Gholam Hossein Nozar, Iran’s oil minister, said the market was oversupplied. “Oil supply must be well proportioned with demand and control over Opec’s excess oil supply is an issue that must be discussed,” he said.
It is not certain that Saudi Arabia will agree with Iran’s aggressive position. The kingdom, Opec’s most powerful member, increased its production to more than 9.5m barrels a day in July, the highest level in more than 25 years, after pressure from consumers, particularly in the US, struggling with high oil prices.
Early indications of August supply, especially to Asian refiners, suggest the kingdom might have already decided to cut back production on some of its higher quality grades of oil, as demand has slipped and prices fallen.
The drop in crude oil prices to a low of $105.40 a barrel, down almost 30 per cent from a record high of $147.27 in July, pushed Wall Street stocks higher, especially in oil-hungry businesses such as airlines.
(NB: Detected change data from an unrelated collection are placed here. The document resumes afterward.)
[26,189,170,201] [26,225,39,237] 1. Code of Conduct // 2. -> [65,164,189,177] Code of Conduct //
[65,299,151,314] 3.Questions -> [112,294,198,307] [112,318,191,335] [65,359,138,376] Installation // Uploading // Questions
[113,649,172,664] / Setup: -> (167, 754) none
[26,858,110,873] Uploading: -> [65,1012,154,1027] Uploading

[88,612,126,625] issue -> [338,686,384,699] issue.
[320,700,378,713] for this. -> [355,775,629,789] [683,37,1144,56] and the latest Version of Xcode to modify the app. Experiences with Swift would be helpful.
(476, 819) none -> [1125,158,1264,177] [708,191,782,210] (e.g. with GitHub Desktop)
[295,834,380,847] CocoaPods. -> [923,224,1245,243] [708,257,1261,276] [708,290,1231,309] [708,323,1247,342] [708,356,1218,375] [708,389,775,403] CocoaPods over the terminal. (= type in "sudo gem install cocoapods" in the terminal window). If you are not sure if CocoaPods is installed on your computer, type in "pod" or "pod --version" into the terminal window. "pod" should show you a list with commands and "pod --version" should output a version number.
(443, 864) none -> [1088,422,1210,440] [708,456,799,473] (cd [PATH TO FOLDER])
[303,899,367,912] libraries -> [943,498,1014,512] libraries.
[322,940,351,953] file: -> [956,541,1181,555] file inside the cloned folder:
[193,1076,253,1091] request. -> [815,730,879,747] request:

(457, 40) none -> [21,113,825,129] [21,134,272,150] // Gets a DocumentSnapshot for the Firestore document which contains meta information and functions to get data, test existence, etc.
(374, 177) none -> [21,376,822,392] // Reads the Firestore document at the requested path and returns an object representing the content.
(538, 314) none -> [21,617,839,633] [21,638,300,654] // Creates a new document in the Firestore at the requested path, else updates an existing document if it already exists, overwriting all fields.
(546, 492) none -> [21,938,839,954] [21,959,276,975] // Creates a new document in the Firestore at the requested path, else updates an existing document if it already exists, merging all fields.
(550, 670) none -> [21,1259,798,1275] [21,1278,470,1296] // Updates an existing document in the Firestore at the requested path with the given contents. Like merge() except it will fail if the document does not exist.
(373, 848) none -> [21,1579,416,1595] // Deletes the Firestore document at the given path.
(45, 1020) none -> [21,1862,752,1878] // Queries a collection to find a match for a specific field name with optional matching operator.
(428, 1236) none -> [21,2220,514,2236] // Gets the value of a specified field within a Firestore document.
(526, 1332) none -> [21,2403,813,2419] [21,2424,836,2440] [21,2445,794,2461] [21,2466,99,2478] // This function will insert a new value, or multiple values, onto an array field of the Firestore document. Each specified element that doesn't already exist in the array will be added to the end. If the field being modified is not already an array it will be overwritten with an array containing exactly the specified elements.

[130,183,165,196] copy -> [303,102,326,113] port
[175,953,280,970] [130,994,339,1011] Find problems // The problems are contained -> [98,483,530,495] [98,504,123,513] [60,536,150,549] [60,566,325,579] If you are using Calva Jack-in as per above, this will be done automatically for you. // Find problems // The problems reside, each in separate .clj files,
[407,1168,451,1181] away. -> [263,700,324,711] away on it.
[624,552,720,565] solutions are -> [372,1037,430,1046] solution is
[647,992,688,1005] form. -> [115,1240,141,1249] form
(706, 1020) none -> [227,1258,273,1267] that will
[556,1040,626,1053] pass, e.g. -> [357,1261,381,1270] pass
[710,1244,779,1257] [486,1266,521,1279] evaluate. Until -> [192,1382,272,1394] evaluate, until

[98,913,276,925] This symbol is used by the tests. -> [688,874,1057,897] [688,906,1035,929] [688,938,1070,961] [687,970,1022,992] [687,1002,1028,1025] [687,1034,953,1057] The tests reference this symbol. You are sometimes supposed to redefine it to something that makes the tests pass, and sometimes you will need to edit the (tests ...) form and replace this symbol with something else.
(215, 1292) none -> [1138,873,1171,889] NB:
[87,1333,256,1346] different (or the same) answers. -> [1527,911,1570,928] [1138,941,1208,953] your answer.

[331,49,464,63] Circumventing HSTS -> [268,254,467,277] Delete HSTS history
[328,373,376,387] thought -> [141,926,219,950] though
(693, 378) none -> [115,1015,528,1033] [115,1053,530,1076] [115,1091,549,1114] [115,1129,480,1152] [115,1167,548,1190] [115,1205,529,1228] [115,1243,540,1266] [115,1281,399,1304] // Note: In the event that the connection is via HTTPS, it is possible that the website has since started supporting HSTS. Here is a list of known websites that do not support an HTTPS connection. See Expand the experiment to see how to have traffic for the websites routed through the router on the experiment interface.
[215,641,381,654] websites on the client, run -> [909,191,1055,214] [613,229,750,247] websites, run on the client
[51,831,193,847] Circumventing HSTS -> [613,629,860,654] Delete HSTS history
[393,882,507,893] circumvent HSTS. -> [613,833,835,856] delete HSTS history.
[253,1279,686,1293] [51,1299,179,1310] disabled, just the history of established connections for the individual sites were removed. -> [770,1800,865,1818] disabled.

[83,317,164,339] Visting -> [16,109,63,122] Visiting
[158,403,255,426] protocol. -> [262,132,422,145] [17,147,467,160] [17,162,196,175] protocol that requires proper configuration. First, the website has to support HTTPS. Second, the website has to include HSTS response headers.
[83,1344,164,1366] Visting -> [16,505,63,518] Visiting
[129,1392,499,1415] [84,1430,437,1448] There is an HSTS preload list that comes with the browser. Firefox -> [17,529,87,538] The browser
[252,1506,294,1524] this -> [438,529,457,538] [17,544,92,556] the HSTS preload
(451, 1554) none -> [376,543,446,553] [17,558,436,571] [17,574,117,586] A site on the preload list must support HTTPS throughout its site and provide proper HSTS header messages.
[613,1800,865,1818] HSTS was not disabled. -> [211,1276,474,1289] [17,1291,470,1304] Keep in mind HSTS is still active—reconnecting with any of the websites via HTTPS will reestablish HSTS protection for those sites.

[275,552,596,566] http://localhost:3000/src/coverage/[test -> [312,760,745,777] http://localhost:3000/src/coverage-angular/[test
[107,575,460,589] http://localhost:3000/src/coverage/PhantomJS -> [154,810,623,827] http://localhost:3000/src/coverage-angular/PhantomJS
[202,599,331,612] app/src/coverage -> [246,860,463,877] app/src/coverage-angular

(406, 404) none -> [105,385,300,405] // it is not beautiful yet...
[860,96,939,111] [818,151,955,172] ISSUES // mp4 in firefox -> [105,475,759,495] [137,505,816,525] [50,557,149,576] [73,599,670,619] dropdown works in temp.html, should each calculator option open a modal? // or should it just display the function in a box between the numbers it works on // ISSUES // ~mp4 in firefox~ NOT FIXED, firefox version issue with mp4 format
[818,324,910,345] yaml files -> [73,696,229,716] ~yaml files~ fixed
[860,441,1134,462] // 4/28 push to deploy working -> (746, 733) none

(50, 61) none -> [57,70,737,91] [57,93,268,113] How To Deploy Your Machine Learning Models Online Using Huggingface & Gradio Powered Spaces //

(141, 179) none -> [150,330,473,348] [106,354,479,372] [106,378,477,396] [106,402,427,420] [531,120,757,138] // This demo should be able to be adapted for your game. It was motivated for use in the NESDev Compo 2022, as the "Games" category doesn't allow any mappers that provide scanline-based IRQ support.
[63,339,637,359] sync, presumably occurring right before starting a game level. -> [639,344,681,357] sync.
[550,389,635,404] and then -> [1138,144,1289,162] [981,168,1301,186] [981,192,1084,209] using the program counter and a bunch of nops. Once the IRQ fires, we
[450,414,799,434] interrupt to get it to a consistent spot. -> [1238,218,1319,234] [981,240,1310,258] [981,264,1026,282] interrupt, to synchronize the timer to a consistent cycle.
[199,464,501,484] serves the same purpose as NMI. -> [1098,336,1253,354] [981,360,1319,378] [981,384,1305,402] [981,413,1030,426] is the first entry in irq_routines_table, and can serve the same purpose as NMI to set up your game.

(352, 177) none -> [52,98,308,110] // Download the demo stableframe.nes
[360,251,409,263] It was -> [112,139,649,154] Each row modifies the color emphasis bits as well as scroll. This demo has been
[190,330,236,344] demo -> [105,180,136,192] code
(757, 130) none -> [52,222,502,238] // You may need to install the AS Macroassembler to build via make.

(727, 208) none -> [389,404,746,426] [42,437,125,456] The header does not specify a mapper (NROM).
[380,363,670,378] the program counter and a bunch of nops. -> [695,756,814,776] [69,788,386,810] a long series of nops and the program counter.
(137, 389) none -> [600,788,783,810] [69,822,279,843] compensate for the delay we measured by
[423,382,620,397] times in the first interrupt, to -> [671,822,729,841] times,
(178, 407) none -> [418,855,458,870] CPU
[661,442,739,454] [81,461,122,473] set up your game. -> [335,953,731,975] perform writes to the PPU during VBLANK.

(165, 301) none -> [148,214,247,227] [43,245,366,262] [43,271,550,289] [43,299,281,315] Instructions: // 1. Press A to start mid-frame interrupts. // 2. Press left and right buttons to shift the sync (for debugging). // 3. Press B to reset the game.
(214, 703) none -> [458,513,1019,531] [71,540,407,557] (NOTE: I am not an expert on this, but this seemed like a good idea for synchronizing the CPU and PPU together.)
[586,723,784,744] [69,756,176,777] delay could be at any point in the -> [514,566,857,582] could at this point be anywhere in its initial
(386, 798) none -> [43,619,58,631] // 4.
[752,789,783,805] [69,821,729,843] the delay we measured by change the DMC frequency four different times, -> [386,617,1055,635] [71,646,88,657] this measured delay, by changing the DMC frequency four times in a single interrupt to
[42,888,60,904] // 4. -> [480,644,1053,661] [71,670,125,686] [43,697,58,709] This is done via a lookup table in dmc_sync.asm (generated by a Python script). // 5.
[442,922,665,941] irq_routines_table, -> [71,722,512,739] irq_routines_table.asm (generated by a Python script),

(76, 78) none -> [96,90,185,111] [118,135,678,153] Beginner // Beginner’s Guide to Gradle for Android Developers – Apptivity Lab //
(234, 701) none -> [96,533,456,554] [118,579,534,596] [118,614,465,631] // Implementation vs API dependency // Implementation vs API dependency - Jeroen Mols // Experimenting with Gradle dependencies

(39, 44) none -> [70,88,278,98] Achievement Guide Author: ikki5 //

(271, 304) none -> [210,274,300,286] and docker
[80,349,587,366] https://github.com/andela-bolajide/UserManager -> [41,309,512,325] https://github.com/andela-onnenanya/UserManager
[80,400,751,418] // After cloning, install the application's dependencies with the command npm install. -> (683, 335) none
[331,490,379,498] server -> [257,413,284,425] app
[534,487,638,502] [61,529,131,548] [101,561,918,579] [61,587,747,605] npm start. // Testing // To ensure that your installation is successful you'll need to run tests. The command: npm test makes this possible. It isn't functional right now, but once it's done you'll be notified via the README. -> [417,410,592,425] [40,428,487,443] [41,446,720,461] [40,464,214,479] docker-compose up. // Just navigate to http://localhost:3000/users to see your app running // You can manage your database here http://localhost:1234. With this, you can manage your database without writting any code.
Oil recovered to $108.60.
Oil led a broader sell-off in commodities such as copper, corn and soybeans, with the Reuters-Jefferies CRB index, a benchmark for raw materials, falling to a 6½-month low, down about 18 per cent from July’s peak.
The drop in commodities prices will be welcomed by central banks fighting high inflation and weak growth. The Organisation for Economic Co-operation and Development said that its forecasting models pointed to weaker growth to the end of the year. “Financial market turmoil, housing market downturns and high commodity prices continue to bear down on global growth.”